Source: Quantum Bit
On the first day of DeepSeek's open source week, the cost reduction method was made public -
FlashMLA, which directly broke through the H800 computing limit.

Netizens: How is this possible? ?

It is an efficient MLA decoding kernel developed for Hopper GPU, which is specially optimized for variable-length sequences and has been put into production.
MLA is the innovative attention architecture proposed by DeepSeek. Starting from V2, MLA has enabled DeepSeek to achieve a significant reduction in cost in a series of models, but the computing and reasoning performance can still be on par with the top models.
According to the official introduction, after using FlashMLA, H800 can reach 3000GB/s memory and achieve 580TFLOPS computing performance.
Netizens gave thumbs up: High respect to the engineering team for squeezing every FLOP out of Hopper's tensor core. This is how we push LLM services to a new frontier!

Some netizens have already used it.

Open Source Day 1: FlashMLA
The GitHub page has been updated. In just one hour, the number of stars has exceeded 1.2k.

This time, the following has been released:
Quick start:

Environment requirements:
Hopper GPU
CUDA 12.3 and above
PyTorch 2.0 and above
At the end of the project, it also stated that this was influenced by FlashAttention 2&3 and NVIDIA's CUTLASS project.

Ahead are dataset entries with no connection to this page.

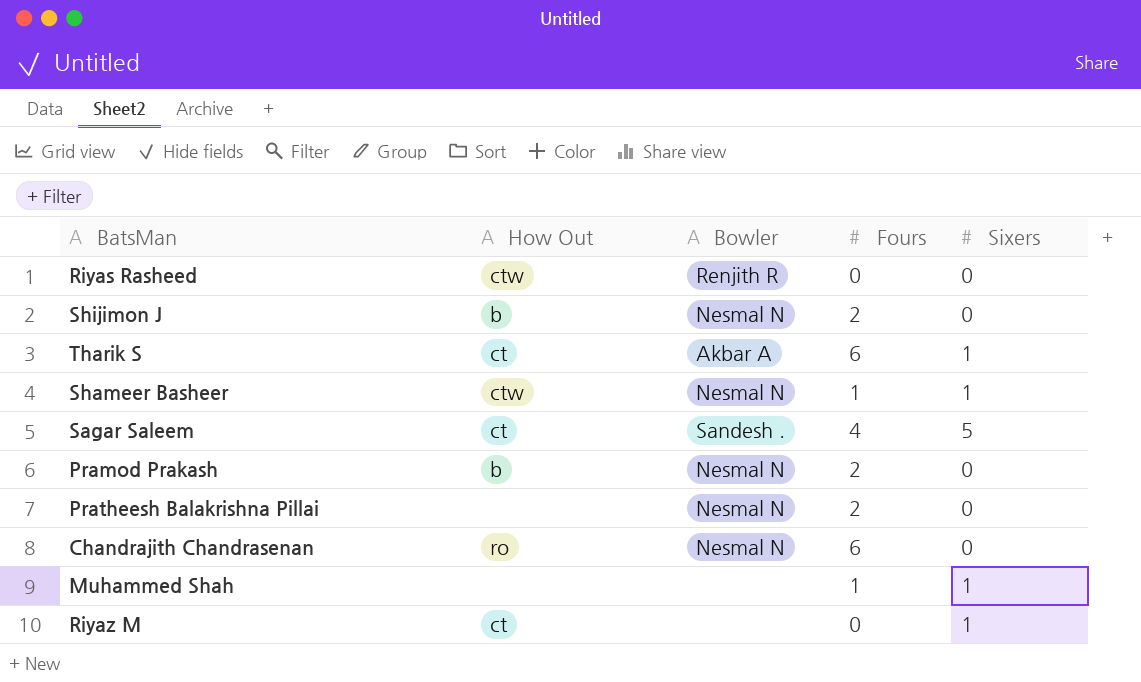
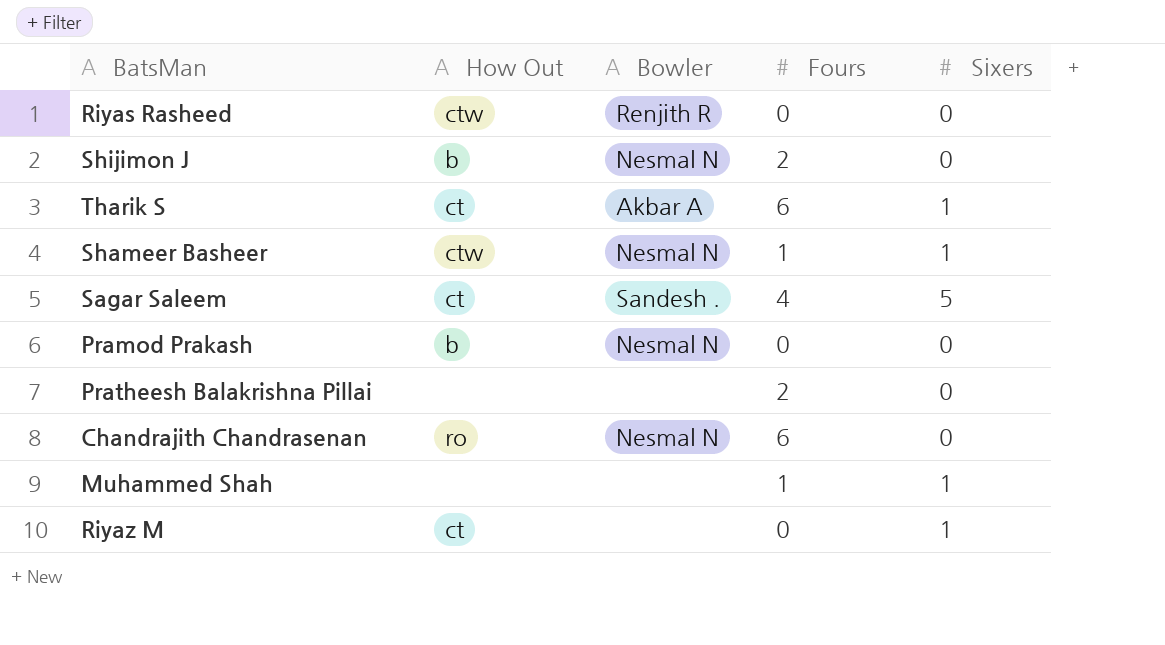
Pramod Prakash | Fours: 2 -> 0
Pratheesh Balakrishna Pillai | Bowler: Nesmal N -> none

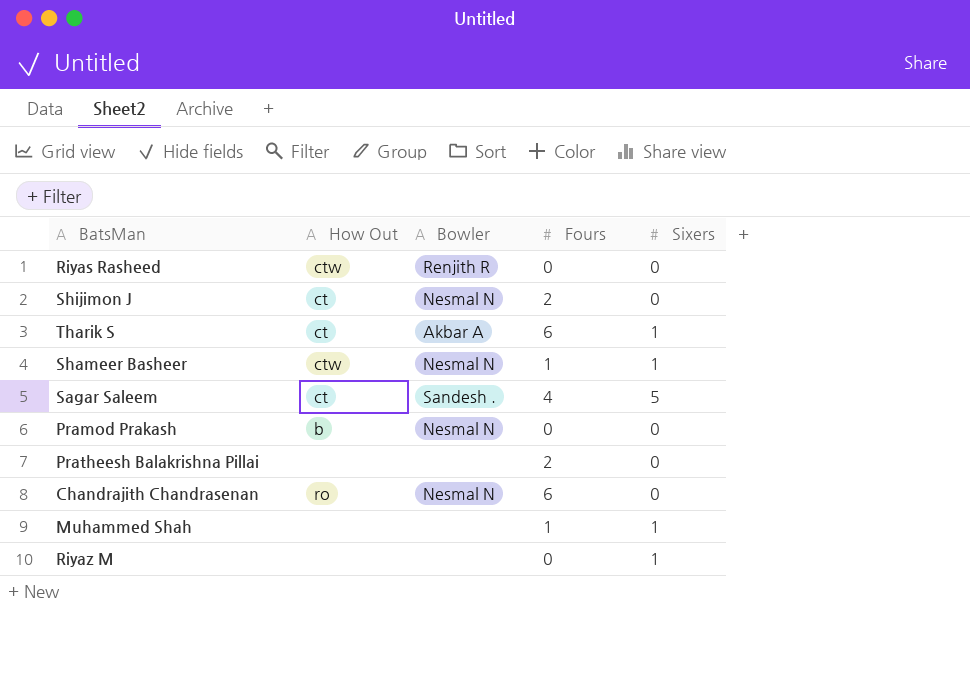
Shijimon J | How Out: b -> ct
Riyaz M | How Out: ct -> none

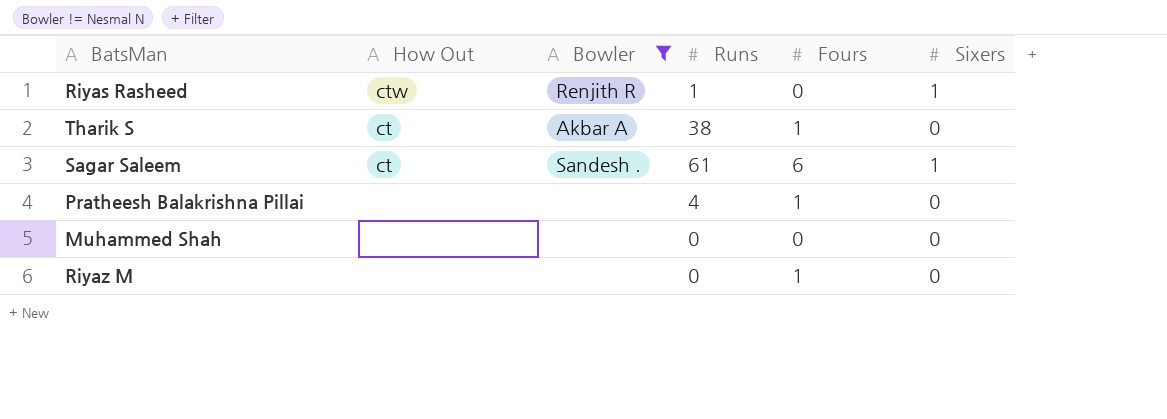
filter: none -> Bowler != Nesmal N
column Runs | position: none -> 4
Riyas Rasheed | Sixers: 0 -> 1
Tharik S | Fours: 6 -> 1
Tharik S | Sixers: 1 -> 0
Sagar Saleem | Fours: 4 -> 6
Sagar Saleem | Sixers: 5 -> 1
Pratheesh Balakrishna Pillai | Fours: 2 -> 1
Muhammed Shah | Fours: 1 -> 0
Muhammed Shah | Sixers: 1 -> 0
Riyaz M | Fours: 0 -> 1
Riyaz M | Sixers: 1 -> 0

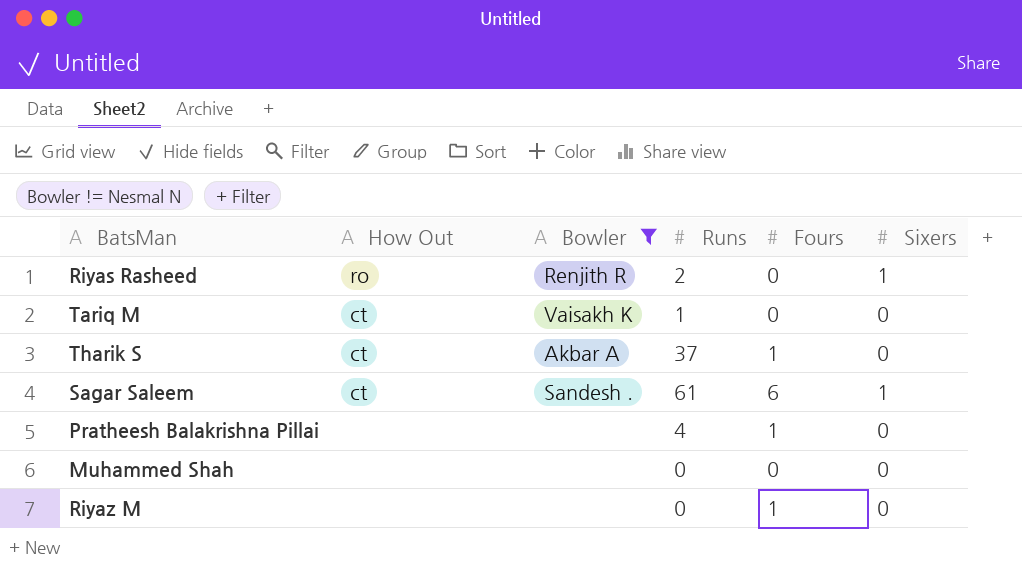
Riyas Rasheed | How Out: ctw -> ro
Riyas Rasheed | Runs: 1 -> 2
row Tariq M: none -> ct | Vaisakh K | 1 | 0 | 0
Tharik S | Runs: 38 -> 37

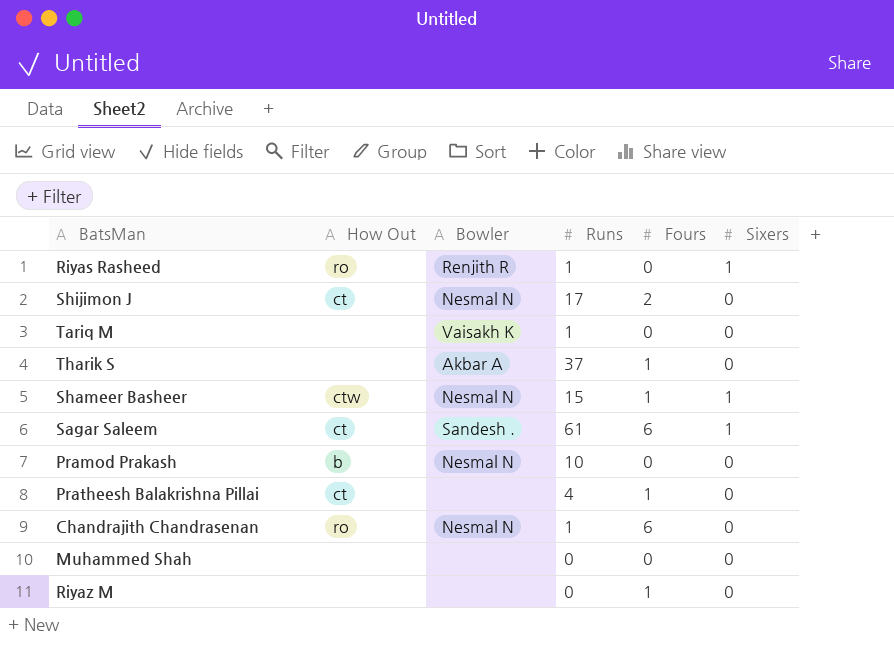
filter: Bowler != Nesmal N -> none
Riyas Rasheed | Runs: 2 -> 1
Tariq M | How Out: ct -> none
Tharik S | How Out: ct -> none
Pratheesh Balakrishna Pillai | How Out: none -> ct

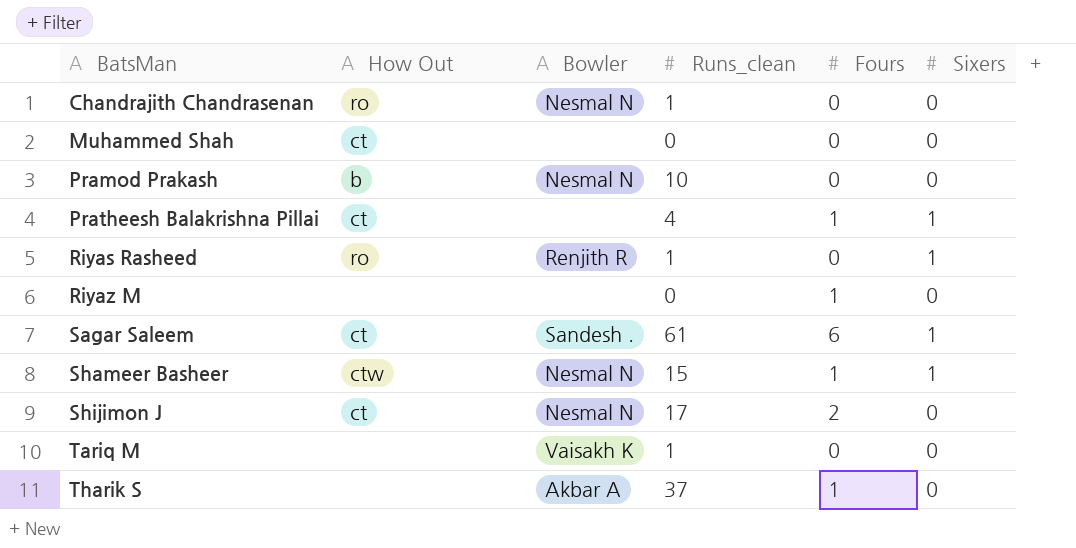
row order: none -> BatsMan ascending
column name: Runs -> Runs_clean
Chandrajith Chandrasenan | Fours: 6 -> 0
Muhammed Shah | How Out: none -> ct
Pratheesh Balakrishna Pillai | Sixers: 0 -> 1

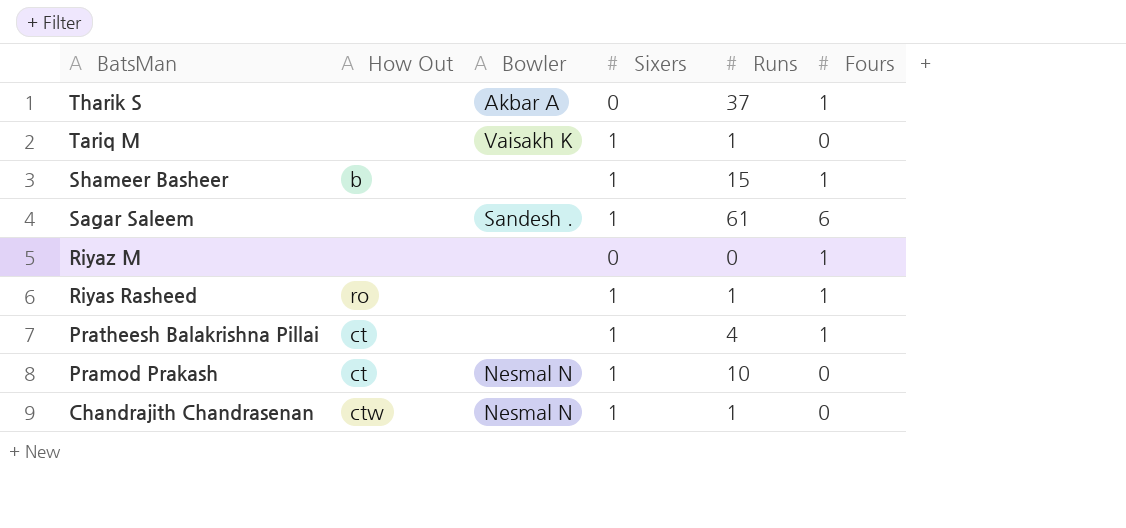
row order: BatsMan ascending -> BatsMan descending
column Sixers | position: 6 -> 4
column name: Runs_clean -> Runs
row Muhammed Shah: ct | none | 0 | 0 | 0 -> none
row Shijimon J: ct | Nesmal N | 17 | 2 | 0 -> none
Tariq M | Sixers: 0 -> 1
Shameer Basheer | How Out: ctw -> b
Shameer Basheer | Bowler: Nesmal N -> none
Sagar Saleem | How Out: ct -> none
Riyas Rasheed | Bowler: Renjith R -> none
Riyas Rasheed | Fours: 0 -> 1
Pramod Prakash | How Out: b -> ct
Pramod Prakash | Sixers: 0 -> 1
Chandrajith Chandrasenan | How Out: ro -> ctw
Chandrajith Chandrasenan | Sixers: 0 -> 1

FlashAttention is a fast and memory-efficient precise attention, used by mainstream large models. The latest third generation can make H100 utilization soar to 75%. Training speed increased by 1.5-2 times, computing throughput up to 740TFLOPs/s under FP16, reaching 75% of the theoretical maximum throughput, making better use of computing resources, which could only be achieved at 35% before.
The core author is Tri Dao, a Princeton expert and chief scientist of Together AI.
NVIDIA CUTLASS is a collection of CUDA C++ template abstractions for implementing high-performance matrix-matrix multiplication (GEMM) and related calculations of all levels and scales within CUDA.
MLA, DeepSeek basic architecture
Finally, MLA, the multi-head potential attention mechanism, is the basic architecture of the DeepSeek series of models, which aims to optimize the inference efficiency and memory usage of the Transformer model while maintaining model performance.
It projects the key and value matrices in the multi-head attention into a low-dimensional latent space through the low-rank joint compression technology, thereby significantly reducing the storage requirements of the key-value cache (KV Cache). This method is particularly important in long sequence processing, because traditional methods need to store the complete KV matrix, while MLA retains only key information through compression.
In the V2 version, this innovative architecture reduces the memory usage to 5%-13% of the most commonly used MHA architecture in the past, achieving a significant cost reduction. Its inference cost is only 1/7 of Llama 370B and 1/70 of GPT-4 Turbo.
In V3, this cost reduction and speed increase are even more obvious, which directly attracts global attention to DeepSeek.

Just today, DeepSeek-R1 received more than 10,000 likes on HuggingFace, becoming the most popular large model among the nearly 1.5 million models on the platform.
HuggingFace CEO published a post announcing the good news.

The whale is making waves! The whale is making waves!

Okay, let's look forward to what will be released in the next four days?